Estender a oferta a esses investidores requereria da Petrobras fazer o registro de uma oferta pública de ações nos Estados Unidos — um caminho também trabalhoso que, muito provavelmente, comprometeria o prazo previsto para a operação. O governo e a companhia tinham pressa. Queriam concluir a captação até o fim de setembro, antes das eleições e de que as agências de classificação de risco viessem a rebaixar o rating da companhia devido à demora na recomposição da sua estrutura de dívida e capital próprio.

ONIPRESENÇA — A integração das participações societárias estatais, promovida por meio da Medida Provisória 487, em abril, também levanta críticas. A medida introduziu a possibilidade de a União e entidades da administração pública federal transferirem uns para os outros participações em sociedades e direitos de subscrição de ações, desde que mantido o controle do capital votante.

Dessa forma, o governo criou novos mecanismos pelos quais a União poderia elevar sua participação não só na Petrobras como em outras empresas públicas. Em 31 de agosto, o texto foi reeditado transformando-se na MP 500, que acrescentou a possibilidade de uso dos recursos do Fundo Soberano do Brasil para compra de ações de economia mista. A prerrogativa foi usada na oferta da Petrobras, em que o Fundo Soberano abocanhou 3% do capital da companhia.

“O risco de diluição do minoritário em companhias estatais aumentou”, avalia Ricardo Almeida, professor de finanças do Insper.
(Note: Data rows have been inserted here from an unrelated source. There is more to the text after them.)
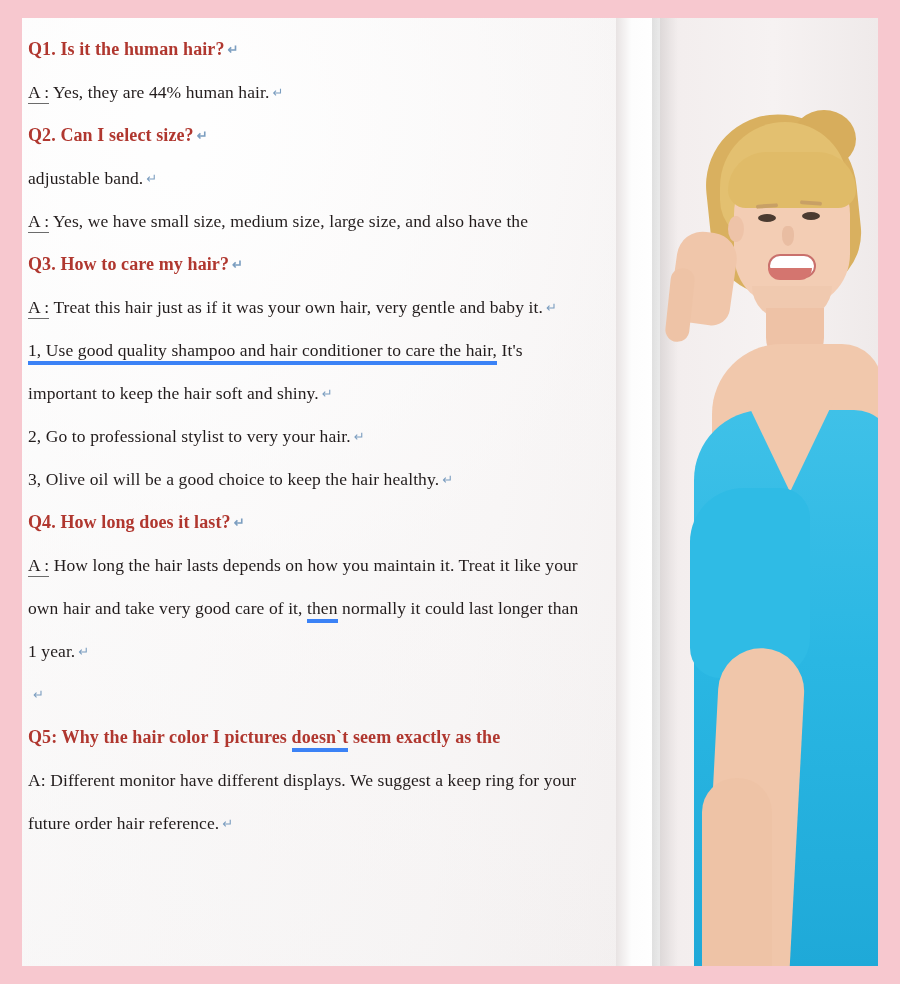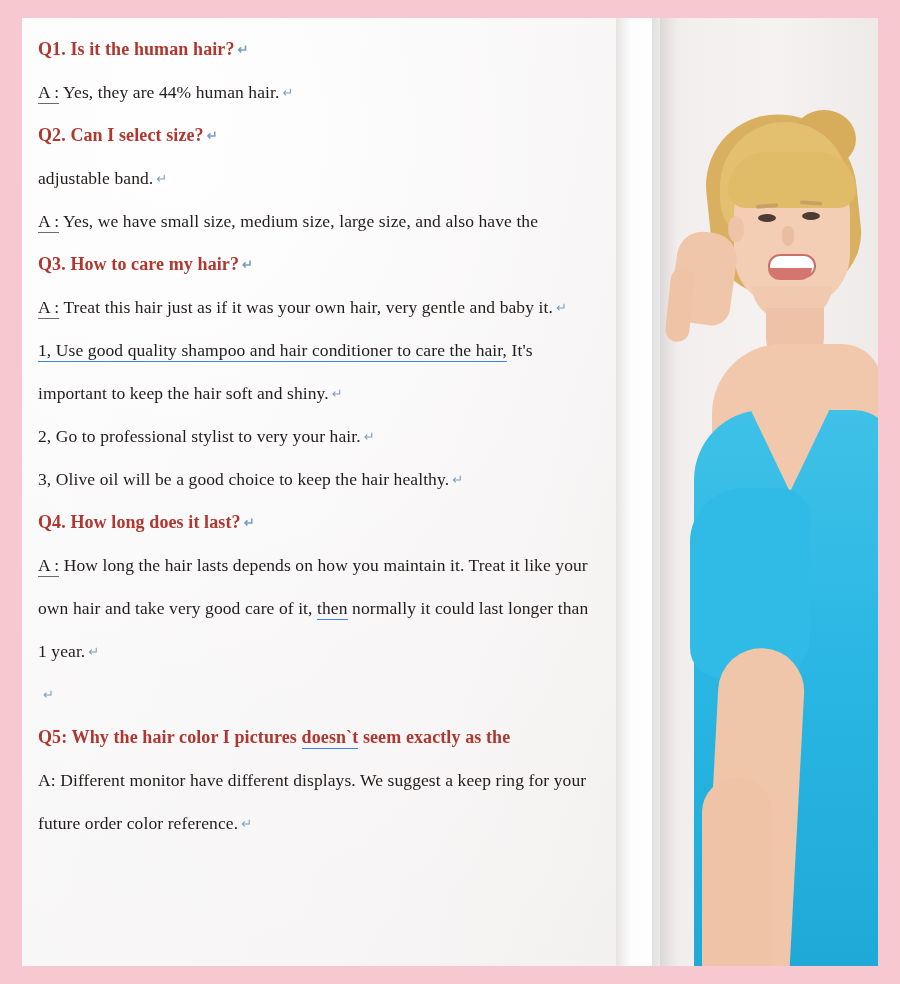--- a/index.html
+++ b/index.html
@@ -40,7 +40,7 @@
   }
   #faq {
     position: absolute;
-    left: 16px;
+    left: 6px;
     top: 10px;
     width: 600px;
     padding: 0;

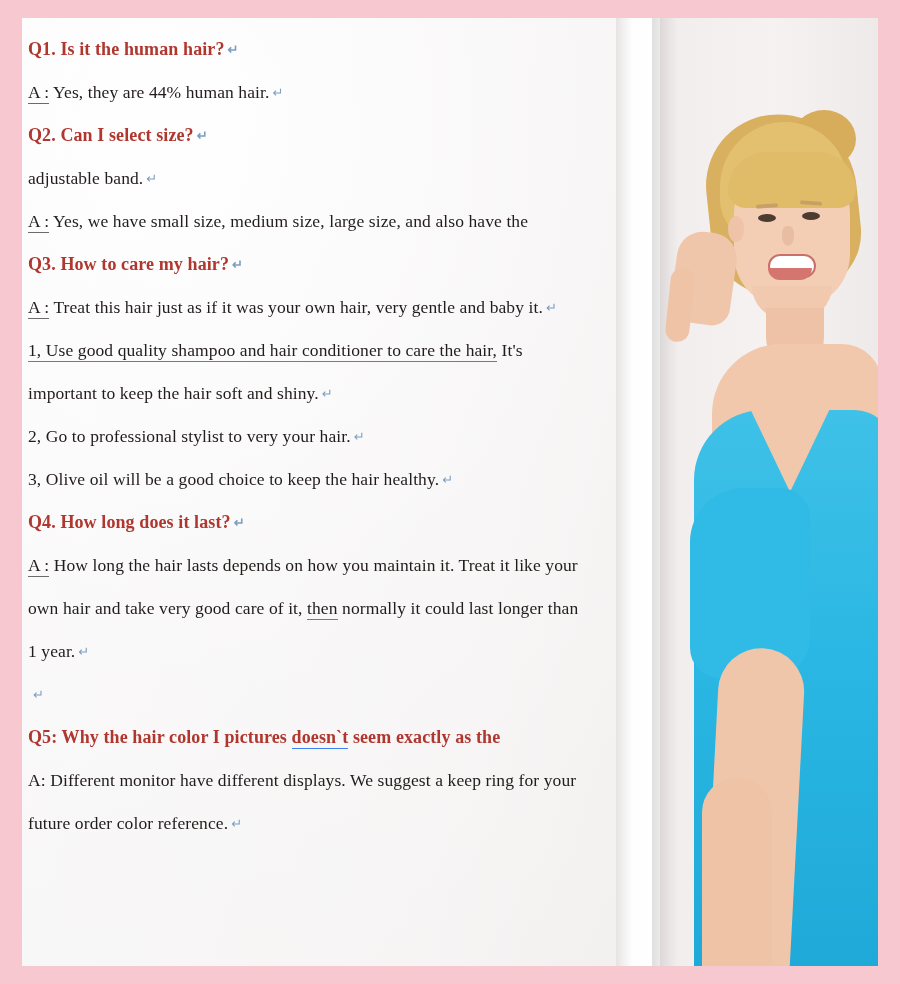--- a/index.html
+++ b/index.html
@@ -62,7 +62,7 @@
     padding-bottom: 1px;
   }
   .grn-underline {
-    border-bottom: 1px solid #3b82f6;
+    border-bottom: 4px solid #3b82f6;
     padding-bottom: 1px;
   }
   .pilcrow {

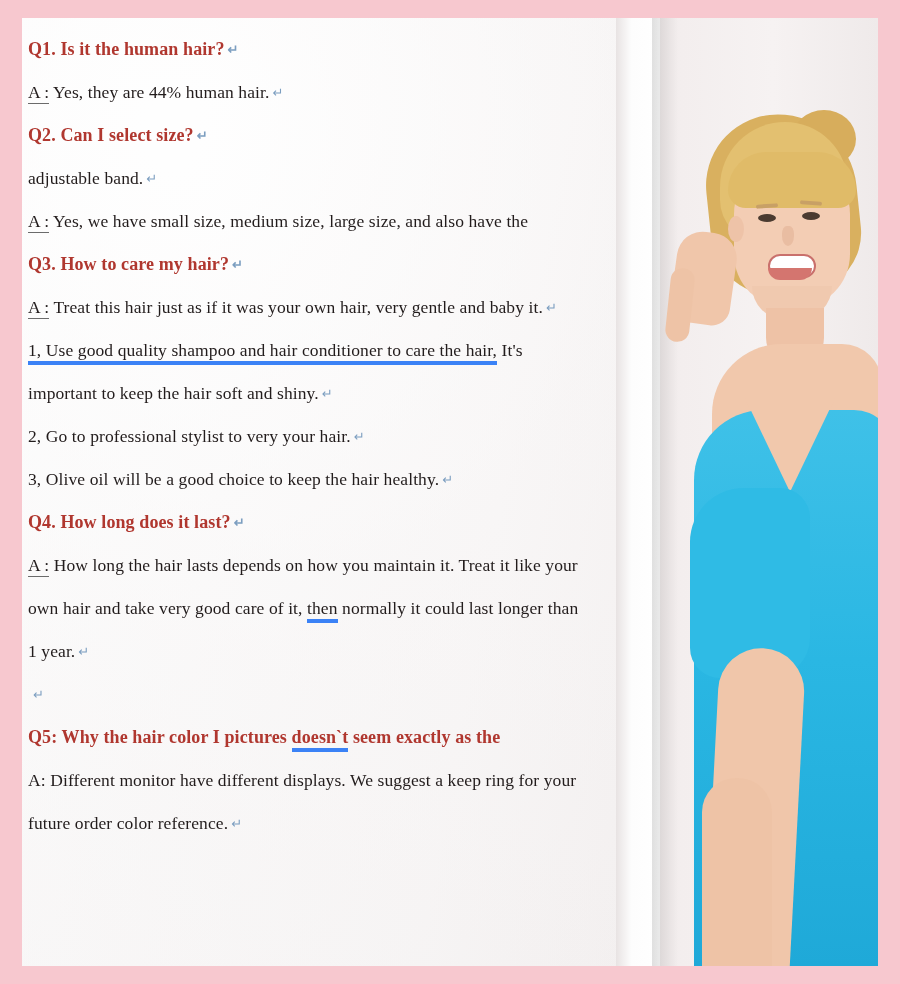--- a/index.html
+++ b/index.html
@@ -322,7 +322,7 @@
         <span>Different monitor have different displays. We suggest a keep ring for your</span>
       </div>
       <div class="line">
-        <span>future order color reference.</span><span class="pilcrow">↵</span>
+        <span>future order hair reference.</span><span class="pilcrow">↵</span>
       </div>
 
     </div>

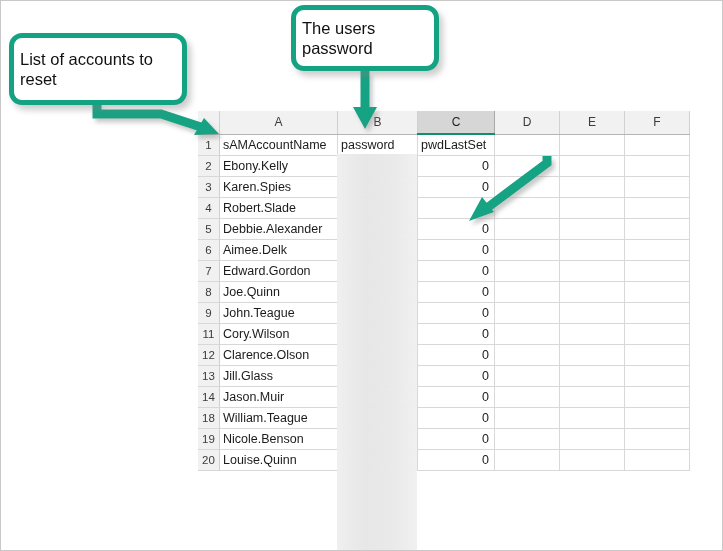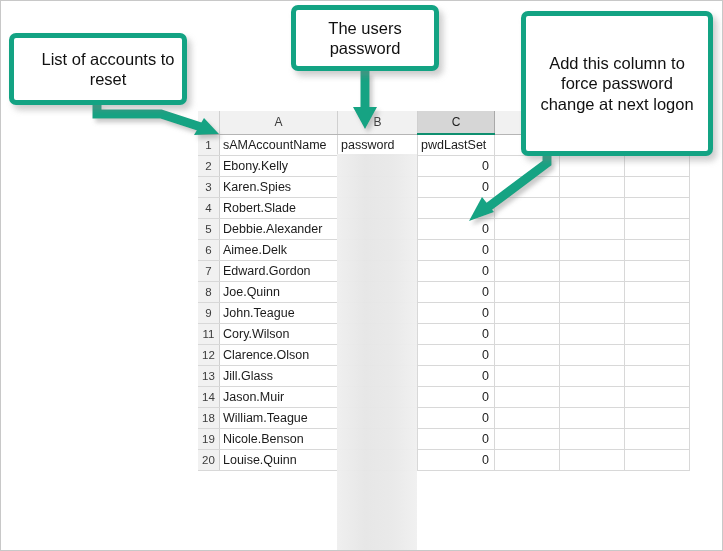--- a/index.html
+++ b/index.html
@@ -104,12 +104,12 @@
     position: absolute;
     background: #ffffff;
     border: 5px solid #13a383;
-    border-radius: 7px;
+    border-radius: 13px;
     box-sizing: border-box;
     display: flex;
     align-items: center;
     justify-content: center;
-    text-align: center;
+    text-align: left;
     font-family: "Liberation Sans", sans-serif;
     color: #111111;
     line-height: 1.22;

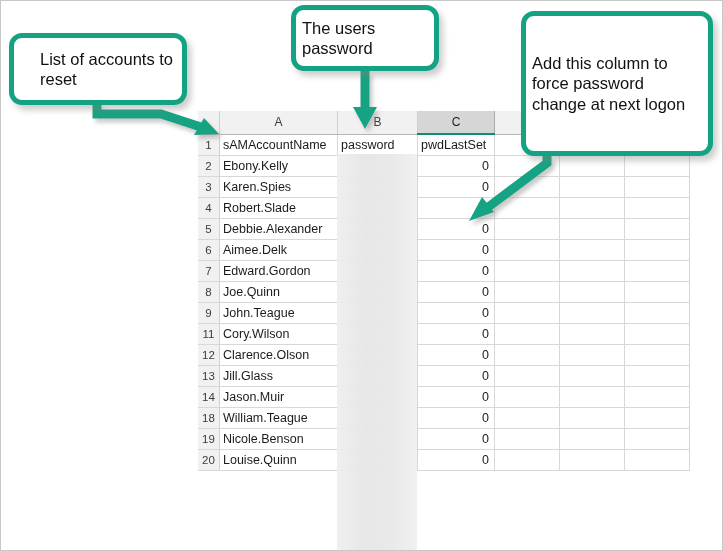--- a/index.html
+++ b/index.html
@@ -121,7 +121,6 @@
   #callout-accounts {
     left: 8px; top: 32px; width: 178px; height: 72px;
     font-size: 16.5px;
-    padding-left: 20px;
   }
   #callout-password {
     left: 290px; top: 4px; width: 148px; height: 66px;

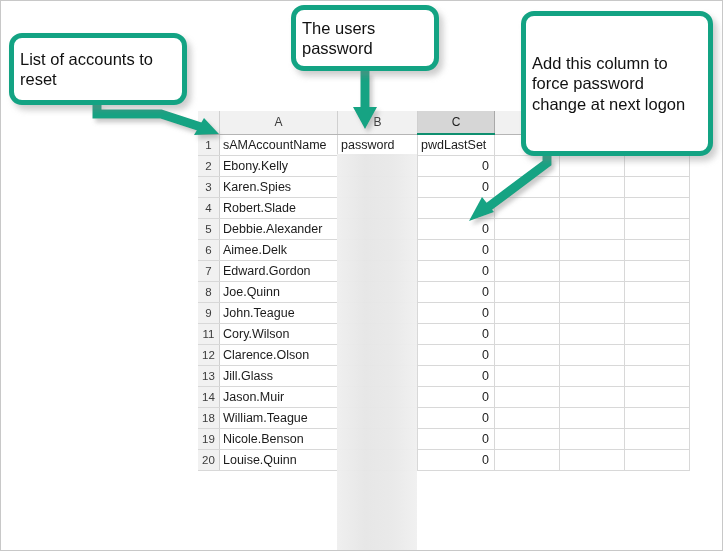--- a/index.html
+++ b/index.html
@@ -348,9 +348,6 @@
     <span>The users password</span>
   </div>
 
-  <div class="callout" id="callout-column">
-    <span>Add this column to force password change at next logon</span>
-  </div>
 
 </div>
Além disso, a possibilidade de transferência de participações e direitos entre os órgãos do governo confunde os investidores. A partir da MP, que seguia em tramitação no Congresso até o fechamento desta edição, os investidores terão menos clareza sobre o real poder de influência do Estado nas companhias em que detém participação.

OS FINS JUSTIFICAM — Um aspecto que gerou discussões do começo ao fim da megacapitalização foi a forma como o governo federal estabeleceu as condições da sua participação. Na essência, o governo subscreveu cedendo os direitos de exploração pertencentes à União para extração de até 5 bilhões de barris de petróleo na área do pré-sal. Na forma, contudo, a União não usou esses direitos para subscrever, mas sim títulos públicos da dívida federal. Esses mesmos títulos, na sequência, foram devolvidos pela Petrobras como forma de pagamento à União pela cessão dos direitos de exploração.

Dessa forma, o governo evitou usar os direitos diretamente na subscrição. Seu argumento era o de que as incertezas sobre o valor desse bem poderiam causar distorções na formação do capital. Só que, ao subscrever com títulos públicos, que têm cotação de mercado, e não com bens de avaliação mais complexa e questionável, como os direitos de exploração, o governo conseguiu escapar da frustração de ter o seu projeto de aumentar a participação na petrolífera barrado por um veto dos minoritários. Isso porque os artigos oitavo, 115 e 122 da Lei das S.As. requerem a aprovação em assembleia-geral do laudo de avaliação dos bens utilizados para subscrição do capital, sem o voto dos donos desses ativos. Estaria nas mãos dos minoritários, portanto, decidir sobre a operação.

A artimanha foi possível porque a lei abre essa brecha. Mas não só por isso. Havia um interesse generalizado do mercado de que a capitalização vingasse, o que preveniu uma oposição mais contundente à tática usada pelo governo. Para muitos, os fins justificariam os meios, e assim foi feito. A questão que permanece é se o papel do Estado não seria justamente o de defender, em primeira mão, o cumprimento da lei em sua totalidade, em vez de se aproveitar das suas falhas.

“A mensagem que foi passada não é boa e prejudica o desenvolvimento do mercado”, avalia William Eid Júnior, coordenador do centro de estudos em finanças da Fundação Getulio Vargas (GV-CEF). Em última análise, as potenciais infrações cometidas pelo Estado às melhores práticas de governança já são reconhecidas pelo mercado e contabilizadas no preço das ações. No estudo Análise da Petrobras em uma perspectiva de valuation comparada a seus pares internacionais, Eid Júnior concluiu que a petrolífera é historicamente negociada a preço inferior ao de suas concorrentes. “O mercado leva em conta a ingerência política”, diz ele.